Using a different image, I deliberately exaggerated the split toning effect to demonstrate a more extreme way of using this tool. You can really go crazy with split toning if you want to!
More Effects
I scrolled down to the Effects submenu to add a touch of vignetting. I used the default midpoint, roundness and feathering but went to -22 for the amount of vignetting to darken the corners and help the viewer focus even more on the subject’s face. Here’s how it came out:
You can also add grain to the image. Simply move the Amount slider to activate the feature, then play with the Size and Roughness to emulate the film look. I played with the grain, but felt that adding grain would ruin the look of this image—it was either too subtle, or made her skin look splotchy. Here’s a detail of Leanne’s eye with grain added:
At 100%, you can see the grainy effect. When viewing the full image on screen, this effect was too subtle.

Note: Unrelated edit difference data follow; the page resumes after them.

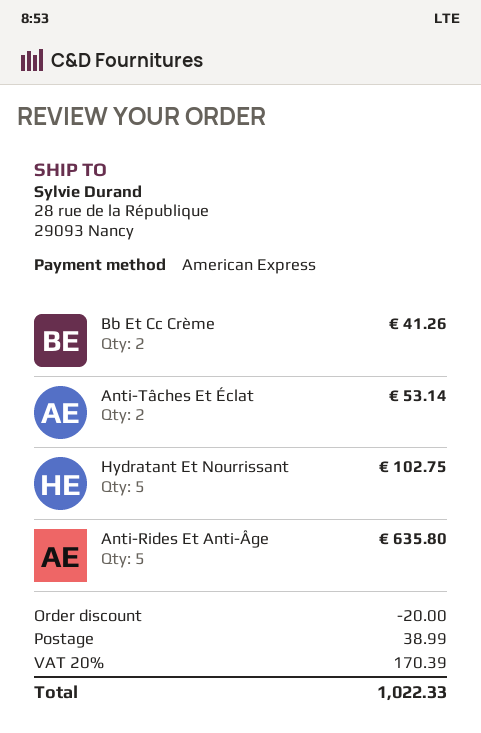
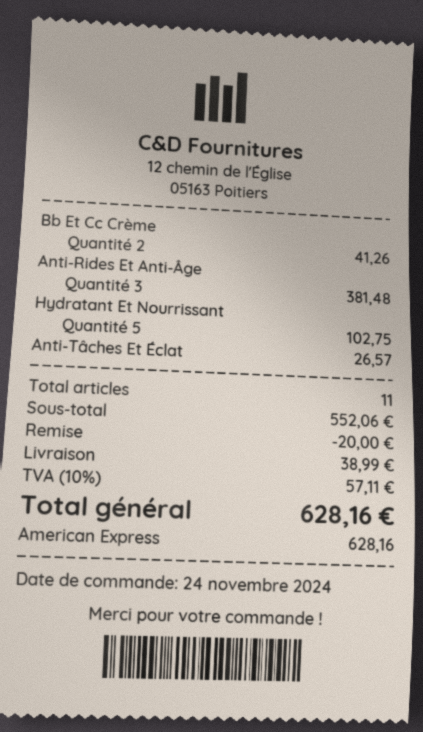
Anti-Tâches Et Éclat: 2 for 53.14 -> 1 for 26.57
Anti-Rides Et Anti-Âge: 5 for 635.80 -> 3 for 381.48
tax: 20% = 170.39 -> 10% = 57.11
total: 1022.33 -> 628.16

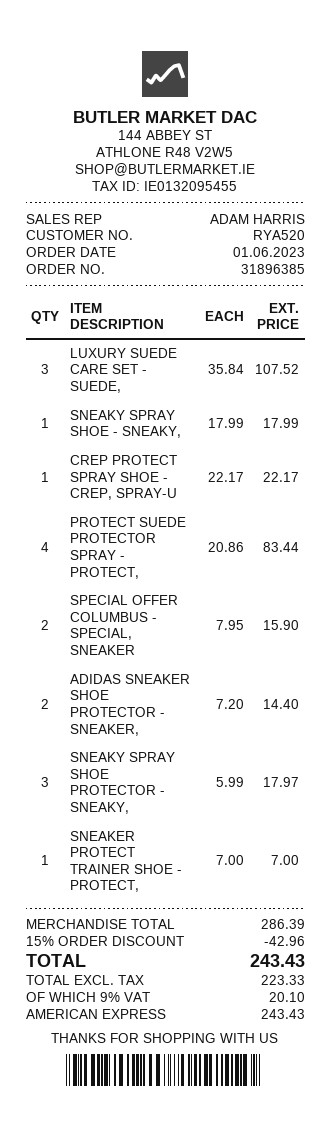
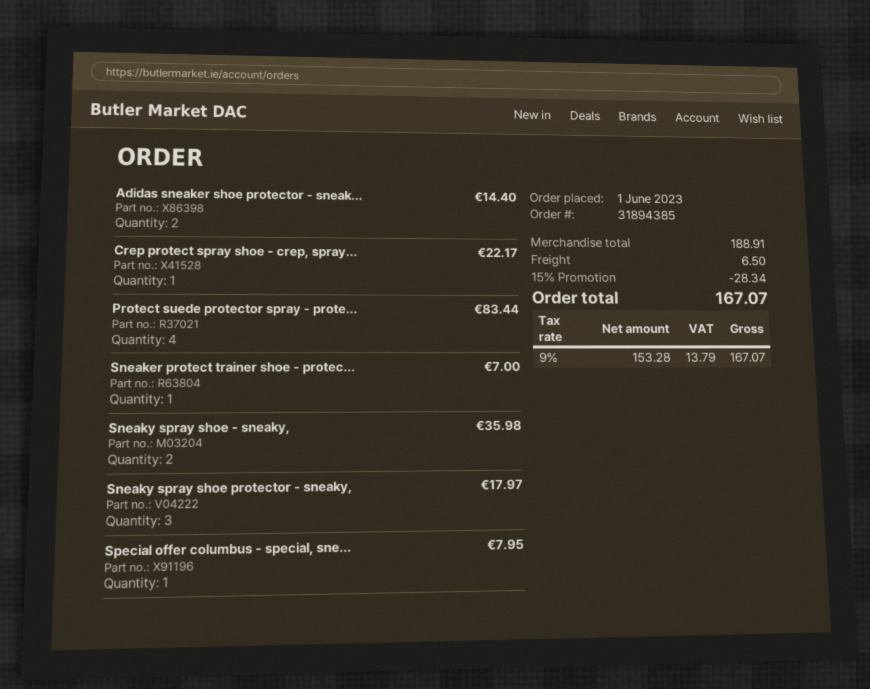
order number: 31896385 -> 31894385
LUXURY SUEDE CARE SET - SUEDE,: 3 for 107.52 -> none
SNEAKY SPRAY SHOE - SNEAKY,: 1 for 17.99 -> 2 for 35.98
SPECIAL OFFER COLUMBUS - SPECIAL, SNEAKER: 2 for 15.90 -> 1 for 7.95
subtotal: 286.39 -> 188.91
discount: 15% = 42.96 -> 15% = 28.34
shipping: none -> 6.50
net: 223.33 -> 153.28
tax: 9% = 20.10 -> 9% = 13.79
total: 243.43 -> 167.07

Once I was done, I selected all of the images that I wanted to convert to black and white, then hit the Sync button (near the lower right corner of the Lightroom workspace). Then I exported the images into a folder, and opened and reviewed them in Photoshop. I selected my favorite pose, then used the healing and cloning tools to get rid of any imperfections, and made some final histogram adjustments, and that was it!
Here’s the final result, ready to print. The entire process took a couple of minutes, and most of that time was spent making creative decisions about where to move the sliders. It really is that quick and easy!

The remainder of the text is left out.